A to Z for an LLC

Starting a new company can be an incredible experience… incredibly exhausting, exhilarating, hectic and rewarding, all in the course of the business day. You know that though, or you wouldn’t be taking these first steps to make sure your idea becomes the next BIG idea. The process of going to the drawing board to board room involves a lot of details, one of the most important being to protect yourself and your new company. One of the best ways is by forming an LLC or Limited Liability Corporation.
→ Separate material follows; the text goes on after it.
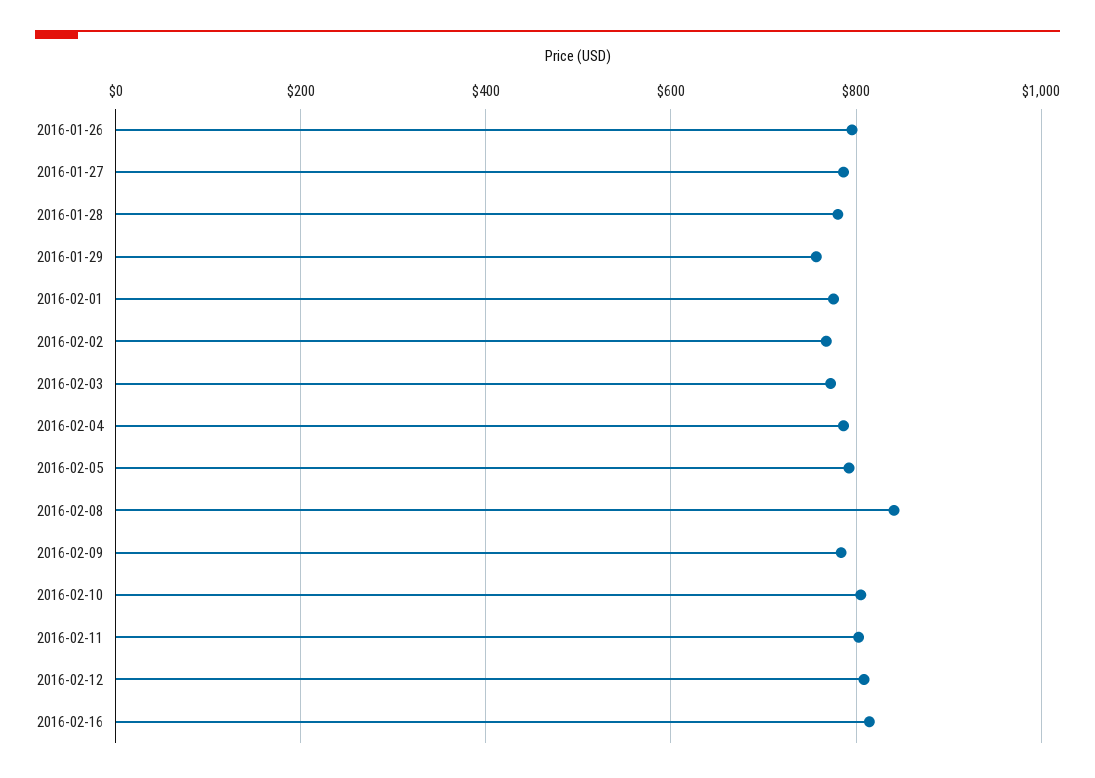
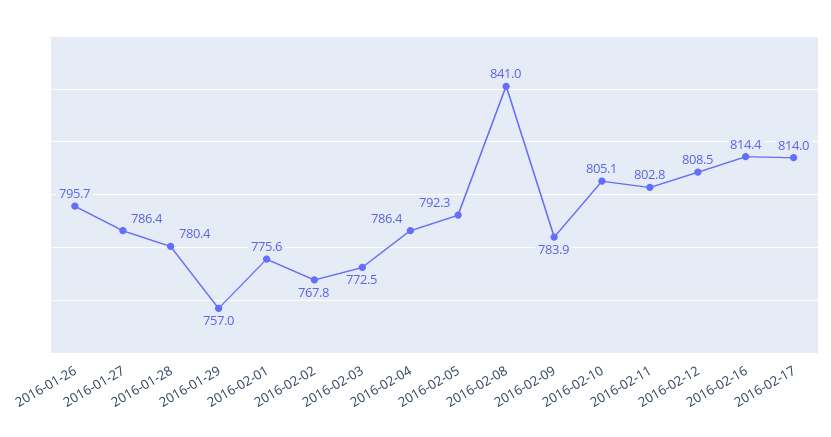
2016-02-17: none -> 814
Begin by realizing that you are never too small to have an LLC. This business structure has many benefits, even for a small business or startup. The most well-known benefit of an LLC is the legal protection it gives you and your partners. An LLC essentially turns your company into its own person, even going so far as to give it a separate tax ID number. I’m not saying it’s going to happen, but court rooms wouldn’t be such busy places if some “sweet business deals” didn’t turn into legal predicaments. Having a properly established LLC ensures that your personal assets would not be subject to a lawsuit. Along with legal protection, there are many tax benefits as well, such as the ability to deduct items such as business trips or client entertainment. Also, forming an LLC will prevent you from inadvertently blending your personal and business finances, a practice that can lead to tax implications in the future.

Obtaining an LLC is also relatively simple. The first step is to get a Federal Tax ID Number for the business. Requirements vary state by state, but for information on what South Carolina requires you can visit www.scsos.com.

Above all, it is important to remember, in order to receive all of the benefits of an LLC you must stay compliant. Never co-mingle personal funds with business funds. Don’t register using your “Doing Business As” name, and make sure to file any changes to the business in an “Articles of Amendment” to the state, to name a few common errors.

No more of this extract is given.